Redesigning the Onboarding Flow for Monster.com
Creating a stepped onboarding flow that would encourage users to finish their onboarding.
I was the Lead UX Designer throughout the project. My responsibilities included working with user research, concept ideation, aligning key stakeholders on product goals, designing user flows, visual design, prototyping, user testing, incorporating user feedback into design iterations, and quality assurance. I also collaborated with the design and development teams to brainstorm ideas and problem-solve.
The company monster.com is essentially a job board. They earn money by having users click and view jobs. They also earn money by offering employers searchable resumes. During onboarding, users are offered a way to upload their resume. Unfortunately, many users skip that step, especially if they are on a mobile device. Some users don’t even finish the onboarding and Monster is left with a number of unsellable resumes.
The previous onboarding process presented the user with a long form to fill out. There was no pacing or guidance given to the user. Product owners also want the new onboarding process to be more modular so it would be easier to test different orders to see which one brought them the most complete user profile. This needed to be accomplished without reducing the current onboarding completion rate.
The user base for this project consisted of millions of people in the 18-45 age range from many countries around the world.
I analyzed the current structure of the onboarding flow. I gathered usage and engagement data from the current experience. I collected many successful and unsuccessful examples of this experience from other apps and websites to perform a competitive analysis.
There wasn’t just one onboarding flow to be concerned with. There were a number of ways a user could enter this flow and a number of them included when the user was applying to a job.
The flows were:
Create account / upload resume
Create account / no resume / build resume
No account / apply offsite free job /
No account / apply onsite / upload resume
No account / apply onsite / build resume
I broke up the original flow to make it more modular and also created a series of icons to help the user discern they were in a new section of the onboarding. I started with the basic onboarding flow where users would decide to create an account. I determined many of the flows would use part of this as a base. We debated adding numbers to the steps to show progress and an endpoint, but it was shelved due to some development issues.
Usability testing was done by comparing the original onboarding flow. The overall opinion from users was that it was more pleasing to them, they felt more “in control”.
Weekly sessions with the product owners and product development helped to validate, test ideas, and iterate quickly. Figma was used to create prototypes.

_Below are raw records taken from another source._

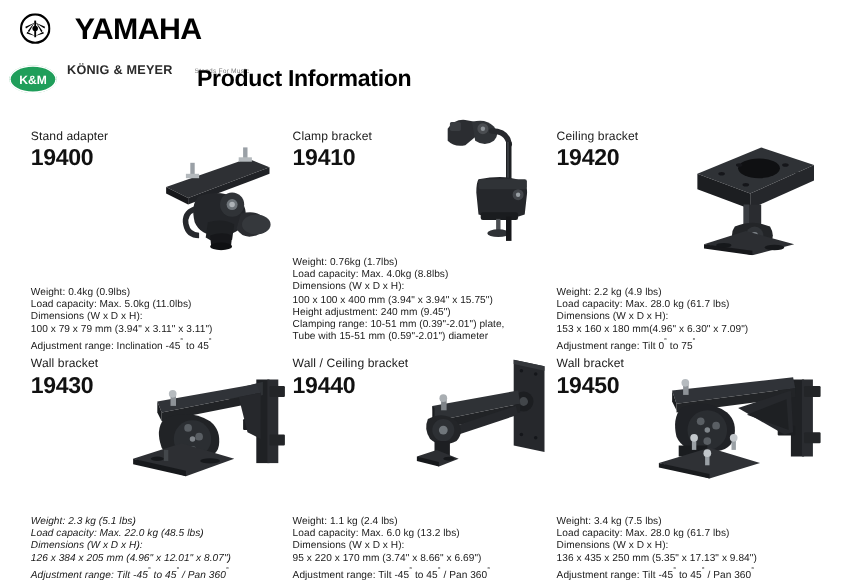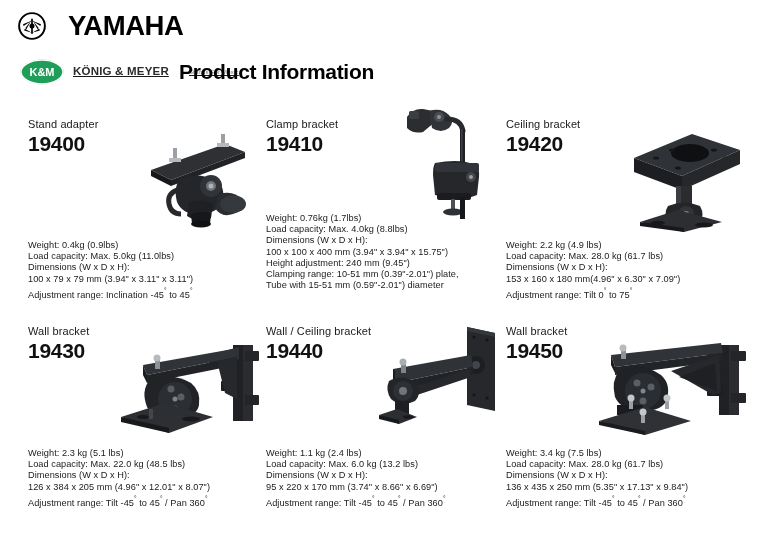--- a/index.html
+++ b/index.html
@@ -39,11 +39,10 @@
 
   .brandbar {
     position: absolute;
-    left: 20px;
+    left: 8px;
     top: 59px;
     display: flex;
-    align-items: center;
-    text-decoration: underline;
+    align-items: flex-start;
   }
   .km-badge {
     width: 44px;

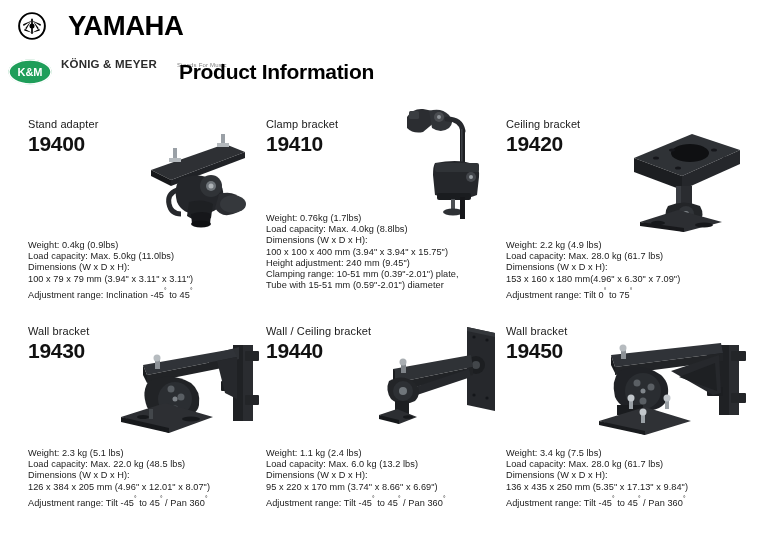--- a/index.html
+++ b/index.html
@@ -110,6 +110,7 @@
     color: #1a1a1a;
     letter-spacing: 0.05px;
     white-space: nowrap;
+    margin-top: 20px;
   }
   .p-specs div { white-space: nowrap; }
   .deg {

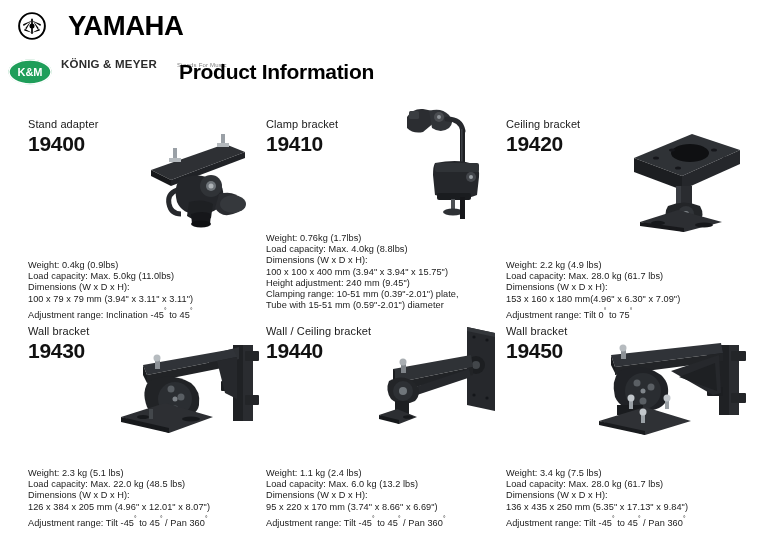--- a/index.html
+++ b/index.html
@@ -307,7 +307,7 @@
     </g>
   </svg>
 </div>
-<div class="p-specs" style="left:28px; top:448px;">
+<div class="p-specs" style="left:28px; top:448px;font-style:italic;">
   <div>Weight: 2.3 kg (5.1 lbs)</div>
   <div>Load capacity: Max. 22.0 kg (48.5 lbs)</div>
   <div>Dimensions (W x D x H):</div>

During the initial rollout, it was decided that we would do A/B testing in the UK at a 5% and then 10% rollout to see if there was a drop in onboarding. It then expanded to 100% and eventually to many more countries.
To overcome the issue of users finding it difficult to upload a PDF on a mobile device we offered a way for them to build their resume from scratch during the onboarding, if they decided to. This was built as a stepper as well.
The modularity of the new design allowed us to more easily change the flow in the future if we saw a drop off in the flow or remove it altogether and encourage them later on their dashboard to finish up their profile.
We also added the feature of a One Click Apply where users would be able to apply to most jobs with one click using their profile. This option would automatically be turned on if they uploaded a resume.
8% Increase In Successful Onboarding
We observed a decline in user engagement when it came to adding their work and education history. In response, we decided to expand the test to a larger group of users, but unfortunately, the problem persisted. It became evident that while users appreciated the step-by-step onboarding process, they encountered difficulties when it came to editing their work and education details. Initially, we assumed that users would prefer a stepped approach for completing their information, but it turned out that this approach didn't work well in the work and education section. We went back to the longer form for those sections.
We met the goals we set at the start but were surprised with the engagement drop-off in the work and education history section. Possibly a more in-depth user test would have shown this issue.